紧接着,太宗皇帝贴身随侍的内侍宫女开始接二连三地无故殒命,悬梁自尽、吞金自杀、坠井而亡……
顾北柠的父亲,也就是时任大理寺卿顾淮邦奉命主审调查,发现所有死者尽皆死于自杀,而所有的自杀都毫无预兆,无一例外。
不知从何时起,宫中开始有巫蛊杀人的传言,据传,但凡被巫蛊诅咒的人,都会在七日内自杀身亡。
为稳住宫中人心,太常寺太卜令夜观星象,发现“天北有赤者如席,长十余丈,或曰赤气,或曰天裂,赤气冲犯紫微垣,主天下动荡,皇室衰退。”
按照天象所示,太卜令推演得出,巫蛊诅咒针对的乃先帝太宗皇帝本人,不过因为帝象威严,自有龙气眷顾,诅咒才被转移到了先帝身边亲随身上。
先帝太宗皇帝大怒,责令顾淮邦限期破案,务必要查出巫蛊杀人案的幕后主使。
……中间的调查过程究竟发生了些什么,顾北柠未曾亲历不得而知,澹台衍当时过于年幼,也不甚了解。
总之,最终的调查结果,将矛头指向了东宫——也就是如今的昭仁帝。
可就在大理寺递交结案陈词的次日,时任太子侧妃崔知宜身边的贴身宫女突然主动自首,声称崔知宜与二皇子联手,意图构陷东宫。
一连串翔实且不容反驳的证据相继出现,崔知宜与二皇子合谋,意图利用巫蛊杀人颠覆朝纲、谋夺皇位成为了不争的事实。

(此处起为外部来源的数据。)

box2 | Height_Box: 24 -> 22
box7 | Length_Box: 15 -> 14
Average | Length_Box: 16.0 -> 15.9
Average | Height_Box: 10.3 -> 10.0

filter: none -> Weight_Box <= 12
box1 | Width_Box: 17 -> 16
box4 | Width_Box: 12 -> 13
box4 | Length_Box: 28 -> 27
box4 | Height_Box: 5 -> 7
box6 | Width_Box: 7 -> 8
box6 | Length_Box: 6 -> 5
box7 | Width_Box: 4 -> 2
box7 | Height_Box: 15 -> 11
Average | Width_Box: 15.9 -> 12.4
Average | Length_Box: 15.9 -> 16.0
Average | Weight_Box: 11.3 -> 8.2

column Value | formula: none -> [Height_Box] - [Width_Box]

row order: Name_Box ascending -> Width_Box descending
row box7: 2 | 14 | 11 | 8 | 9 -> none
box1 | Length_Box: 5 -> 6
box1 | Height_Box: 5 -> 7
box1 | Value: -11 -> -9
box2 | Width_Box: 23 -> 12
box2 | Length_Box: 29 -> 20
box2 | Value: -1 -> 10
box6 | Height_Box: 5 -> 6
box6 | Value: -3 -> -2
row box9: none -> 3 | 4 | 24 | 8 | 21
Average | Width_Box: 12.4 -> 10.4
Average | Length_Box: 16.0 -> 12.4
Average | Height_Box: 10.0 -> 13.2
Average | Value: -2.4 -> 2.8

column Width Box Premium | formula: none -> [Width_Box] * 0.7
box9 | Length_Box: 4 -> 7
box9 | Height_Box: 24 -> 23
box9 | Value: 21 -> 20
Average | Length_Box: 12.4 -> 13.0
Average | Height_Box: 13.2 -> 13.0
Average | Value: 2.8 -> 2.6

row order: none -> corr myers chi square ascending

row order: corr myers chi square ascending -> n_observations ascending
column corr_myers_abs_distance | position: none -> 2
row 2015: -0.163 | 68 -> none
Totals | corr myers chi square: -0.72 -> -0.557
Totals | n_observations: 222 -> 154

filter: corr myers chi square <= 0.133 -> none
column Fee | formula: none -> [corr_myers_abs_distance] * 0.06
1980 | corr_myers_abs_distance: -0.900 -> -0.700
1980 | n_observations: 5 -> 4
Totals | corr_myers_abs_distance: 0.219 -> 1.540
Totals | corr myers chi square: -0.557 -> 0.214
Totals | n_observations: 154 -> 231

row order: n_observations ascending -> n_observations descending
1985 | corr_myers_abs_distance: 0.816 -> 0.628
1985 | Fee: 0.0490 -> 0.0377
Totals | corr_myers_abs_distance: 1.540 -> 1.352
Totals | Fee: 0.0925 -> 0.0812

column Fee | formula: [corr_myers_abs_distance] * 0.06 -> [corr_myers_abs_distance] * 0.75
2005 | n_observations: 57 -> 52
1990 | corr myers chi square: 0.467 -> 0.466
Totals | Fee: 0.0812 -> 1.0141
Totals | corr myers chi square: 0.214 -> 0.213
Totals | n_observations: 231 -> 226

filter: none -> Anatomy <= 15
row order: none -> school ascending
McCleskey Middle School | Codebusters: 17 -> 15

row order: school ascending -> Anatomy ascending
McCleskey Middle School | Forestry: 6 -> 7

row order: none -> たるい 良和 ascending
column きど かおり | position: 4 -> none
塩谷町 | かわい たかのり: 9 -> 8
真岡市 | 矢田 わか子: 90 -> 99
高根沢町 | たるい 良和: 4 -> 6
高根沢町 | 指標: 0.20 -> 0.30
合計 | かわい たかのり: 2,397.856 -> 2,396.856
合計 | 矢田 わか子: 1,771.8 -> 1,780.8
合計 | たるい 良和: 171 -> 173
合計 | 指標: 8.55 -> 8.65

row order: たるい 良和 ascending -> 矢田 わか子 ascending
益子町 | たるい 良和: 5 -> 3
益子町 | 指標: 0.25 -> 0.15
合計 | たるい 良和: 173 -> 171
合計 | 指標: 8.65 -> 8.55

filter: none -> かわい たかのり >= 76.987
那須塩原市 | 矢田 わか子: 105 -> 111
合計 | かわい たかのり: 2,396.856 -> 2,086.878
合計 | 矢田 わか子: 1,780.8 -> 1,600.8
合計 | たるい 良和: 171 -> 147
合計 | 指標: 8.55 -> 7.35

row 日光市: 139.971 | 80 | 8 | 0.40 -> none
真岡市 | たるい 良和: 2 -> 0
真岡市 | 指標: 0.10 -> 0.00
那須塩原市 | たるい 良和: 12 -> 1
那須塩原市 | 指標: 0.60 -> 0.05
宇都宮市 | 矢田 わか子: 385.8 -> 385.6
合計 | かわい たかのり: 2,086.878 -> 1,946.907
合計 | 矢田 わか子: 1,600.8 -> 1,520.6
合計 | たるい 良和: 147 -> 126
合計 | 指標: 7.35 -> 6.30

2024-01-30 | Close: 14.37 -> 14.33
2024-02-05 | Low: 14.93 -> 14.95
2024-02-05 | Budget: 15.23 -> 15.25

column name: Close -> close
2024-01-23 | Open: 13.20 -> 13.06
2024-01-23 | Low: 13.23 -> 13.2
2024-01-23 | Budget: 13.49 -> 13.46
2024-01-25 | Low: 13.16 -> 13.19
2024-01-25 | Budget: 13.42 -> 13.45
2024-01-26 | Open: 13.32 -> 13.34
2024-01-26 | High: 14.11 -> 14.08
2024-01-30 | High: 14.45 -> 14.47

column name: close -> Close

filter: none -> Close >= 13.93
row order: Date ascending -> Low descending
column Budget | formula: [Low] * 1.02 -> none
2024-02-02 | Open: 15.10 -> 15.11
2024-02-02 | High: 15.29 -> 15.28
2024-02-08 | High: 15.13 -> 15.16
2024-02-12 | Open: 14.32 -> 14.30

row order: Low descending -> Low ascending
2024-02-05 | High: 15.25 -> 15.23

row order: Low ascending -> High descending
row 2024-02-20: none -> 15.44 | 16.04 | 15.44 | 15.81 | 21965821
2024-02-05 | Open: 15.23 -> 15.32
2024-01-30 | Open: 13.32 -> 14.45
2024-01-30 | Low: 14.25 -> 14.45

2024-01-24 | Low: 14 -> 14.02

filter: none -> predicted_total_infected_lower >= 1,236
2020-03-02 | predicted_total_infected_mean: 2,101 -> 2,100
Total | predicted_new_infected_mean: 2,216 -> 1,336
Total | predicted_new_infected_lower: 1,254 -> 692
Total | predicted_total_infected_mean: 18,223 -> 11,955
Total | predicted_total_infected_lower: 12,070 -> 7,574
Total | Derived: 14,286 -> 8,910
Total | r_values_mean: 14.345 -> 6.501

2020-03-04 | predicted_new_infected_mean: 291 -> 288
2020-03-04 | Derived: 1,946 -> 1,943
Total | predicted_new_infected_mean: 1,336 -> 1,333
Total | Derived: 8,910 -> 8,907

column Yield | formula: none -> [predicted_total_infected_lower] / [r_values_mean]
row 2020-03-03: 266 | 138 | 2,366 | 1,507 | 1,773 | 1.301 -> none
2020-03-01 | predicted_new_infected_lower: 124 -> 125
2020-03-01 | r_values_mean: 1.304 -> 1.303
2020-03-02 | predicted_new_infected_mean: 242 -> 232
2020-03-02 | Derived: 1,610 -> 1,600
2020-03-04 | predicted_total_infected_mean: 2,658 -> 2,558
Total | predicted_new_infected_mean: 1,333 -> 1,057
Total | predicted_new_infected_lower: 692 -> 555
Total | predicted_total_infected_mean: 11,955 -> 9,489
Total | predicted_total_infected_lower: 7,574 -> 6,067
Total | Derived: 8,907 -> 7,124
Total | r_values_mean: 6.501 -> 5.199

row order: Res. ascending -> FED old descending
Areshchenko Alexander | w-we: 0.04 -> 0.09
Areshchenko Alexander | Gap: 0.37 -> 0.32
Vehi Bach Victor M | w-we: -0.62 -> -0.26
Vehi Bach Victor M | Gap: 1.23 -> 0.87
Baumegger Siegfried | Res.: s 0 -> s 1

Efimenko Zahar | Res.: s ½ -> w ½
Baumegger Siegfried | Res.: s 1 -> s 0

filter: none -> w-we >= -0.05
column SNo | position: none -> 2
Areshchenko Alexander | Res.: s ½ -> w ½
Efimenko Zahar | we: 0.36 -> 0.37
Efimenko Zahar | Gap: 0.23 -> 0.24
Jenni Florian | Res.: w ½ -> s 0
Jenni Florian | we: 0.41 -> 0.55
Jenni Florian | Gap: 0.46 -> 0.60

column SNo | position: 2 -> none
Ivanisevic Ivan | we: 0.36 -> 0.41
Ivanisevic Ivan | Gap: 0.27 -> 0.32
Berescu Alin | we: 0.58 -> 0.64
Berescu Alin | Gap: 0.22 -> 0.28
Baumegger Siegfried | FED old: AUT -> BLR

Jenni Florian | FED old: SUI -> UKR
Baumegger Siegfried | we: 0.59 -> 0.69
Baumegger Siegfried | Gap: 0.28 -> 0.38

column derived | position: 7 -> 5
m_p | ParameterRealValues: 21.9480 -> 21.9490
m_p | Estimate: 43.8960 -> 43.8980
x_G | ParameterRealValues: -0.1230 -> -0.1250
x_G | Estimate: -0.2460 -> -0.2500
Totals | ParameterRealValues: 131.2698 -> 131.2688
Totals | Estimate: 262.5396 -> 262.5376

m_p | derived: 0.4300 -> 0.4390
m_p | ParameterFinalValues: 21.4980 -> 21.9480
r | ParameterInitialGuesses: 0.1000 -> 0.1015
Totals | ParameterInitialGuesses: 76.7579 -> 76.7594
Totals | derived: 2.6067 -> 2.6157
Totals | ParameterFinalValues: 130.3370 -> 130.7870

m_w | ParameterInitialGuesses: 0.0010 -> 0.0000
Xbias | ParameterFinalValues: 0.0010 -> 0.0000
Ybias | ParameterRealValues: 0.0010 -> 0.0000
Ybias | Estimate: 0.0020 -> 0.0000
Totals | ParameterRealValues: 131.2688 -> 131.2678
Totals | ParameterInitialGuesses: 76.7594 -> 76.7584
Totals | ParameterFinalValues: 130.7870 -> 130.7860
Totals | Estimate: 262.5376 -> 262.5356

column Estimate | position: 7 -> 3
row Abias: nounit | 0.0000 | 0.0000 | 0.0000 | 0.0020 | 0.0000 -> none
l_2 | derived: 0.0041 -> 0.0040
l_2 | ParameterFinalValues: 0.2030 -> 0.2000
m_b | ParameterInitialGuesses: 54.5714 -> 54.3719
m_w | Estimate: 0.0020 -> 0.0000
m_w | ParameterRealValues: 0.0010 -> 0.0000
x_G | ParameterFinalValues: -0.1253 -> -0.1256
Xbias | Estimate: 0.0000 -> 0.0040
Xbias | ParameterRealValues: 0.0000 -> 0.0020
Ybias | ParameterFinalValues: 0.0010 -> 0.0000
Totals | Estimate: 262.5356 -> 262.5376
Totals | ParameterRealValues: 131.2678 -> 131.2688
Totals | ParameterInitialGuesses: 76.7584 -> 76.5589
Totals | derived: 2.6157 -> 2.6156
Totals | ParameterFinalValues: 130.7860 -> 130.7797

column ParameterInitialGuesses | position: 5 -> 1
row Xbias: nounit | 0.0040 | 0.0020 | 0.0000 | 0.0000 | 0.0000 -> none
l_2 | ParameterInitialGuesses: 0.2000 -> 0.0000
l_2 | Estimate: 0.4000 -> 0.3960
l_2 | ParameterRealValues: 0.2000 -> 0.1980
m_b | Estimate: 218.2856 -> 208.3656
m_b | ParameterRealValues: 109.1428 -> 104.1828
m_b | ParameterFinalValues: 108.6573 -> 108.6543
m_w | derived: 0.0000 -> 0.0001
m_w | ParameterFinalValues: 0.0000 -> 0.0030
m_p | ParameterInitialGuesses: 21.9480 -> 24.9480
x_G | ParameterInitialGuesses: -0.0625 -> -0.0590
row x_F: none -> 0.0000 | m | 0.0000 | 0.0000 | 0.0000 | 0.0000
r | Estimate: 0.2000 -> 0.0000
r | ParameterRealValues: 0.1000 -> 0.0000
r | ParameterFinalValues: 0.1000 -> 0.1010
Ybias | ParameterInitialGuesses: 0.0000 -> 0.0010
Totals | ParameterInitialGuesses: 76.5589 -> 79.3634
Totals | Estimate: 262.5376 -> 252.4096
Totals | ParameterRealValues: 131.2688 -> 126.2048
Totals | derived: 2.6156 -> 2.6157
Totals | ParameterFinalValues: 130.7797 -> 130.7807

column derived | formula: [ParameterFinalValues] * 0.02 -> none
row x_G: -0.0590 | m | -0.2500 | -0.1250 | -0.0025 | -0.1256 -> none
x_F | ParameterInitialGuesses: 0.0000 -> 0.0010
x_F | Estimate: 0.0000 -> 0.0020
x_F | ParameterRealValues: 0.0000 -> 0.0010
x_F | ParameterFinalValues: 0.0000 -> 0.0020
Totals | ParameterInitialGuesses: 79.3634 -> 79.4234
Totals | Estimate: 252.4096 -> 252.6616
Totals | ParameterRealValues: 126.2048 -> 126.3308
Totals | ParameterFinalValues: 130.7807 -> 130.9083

顾淮邦先前的论断被推翻,成为了其参与党争、排除异己的铁证。
二皇子被除去皇籍,锒铛入狱;顾淮邦被污以党附之名乱刀砍死;崔知宜则在清河崔氏的庇护下,勉强留得一命。
巫蛊案,成为了先帝太宗皇帝整顿世族的绝佳良机。
清河崔氏被以谋逆之名大肆打压,罢官、驱逐出京、禁止科举入仕、关闭并取缔崔氏所设书院……
凡此种种,不一而足。
无数官员因此下马,那段日子,大庆门前的地砖都是红的。
内侍提着水桶日夜洗刷,也洗不净被廷杖的大臣所流出的鲜血。
……
“若非清河崔氏,便不会有巫蛊一案的发生,不会有迫害和杀戮,家破人亡、分崩离析的惨剧也不会上演。”
“师兄,当年的巫蛊杀人案,果真是清河崔氏所为吗?”
澹台衍心头一跳,面上却不动声色:“你相信崔氏是清白的?”
“我只是相信我父亲,他指认东宫而非清河崔氏,自然有他的道理,我看过父亲留下的所有案卷手札,他是个好官。”
一位立志禁暴洗冤、匡护社稷的好官,这是她能对父亲这一身份,做出的唯一判断。
除此之外,便只有一个模糊的影子。
她甚至无法怀念某一张确凿的脸,因为她从未见过。
“我知道你有心为顾淮邦翻案,但你也应该知道,这桩案子最麻烦的问题正在这里。”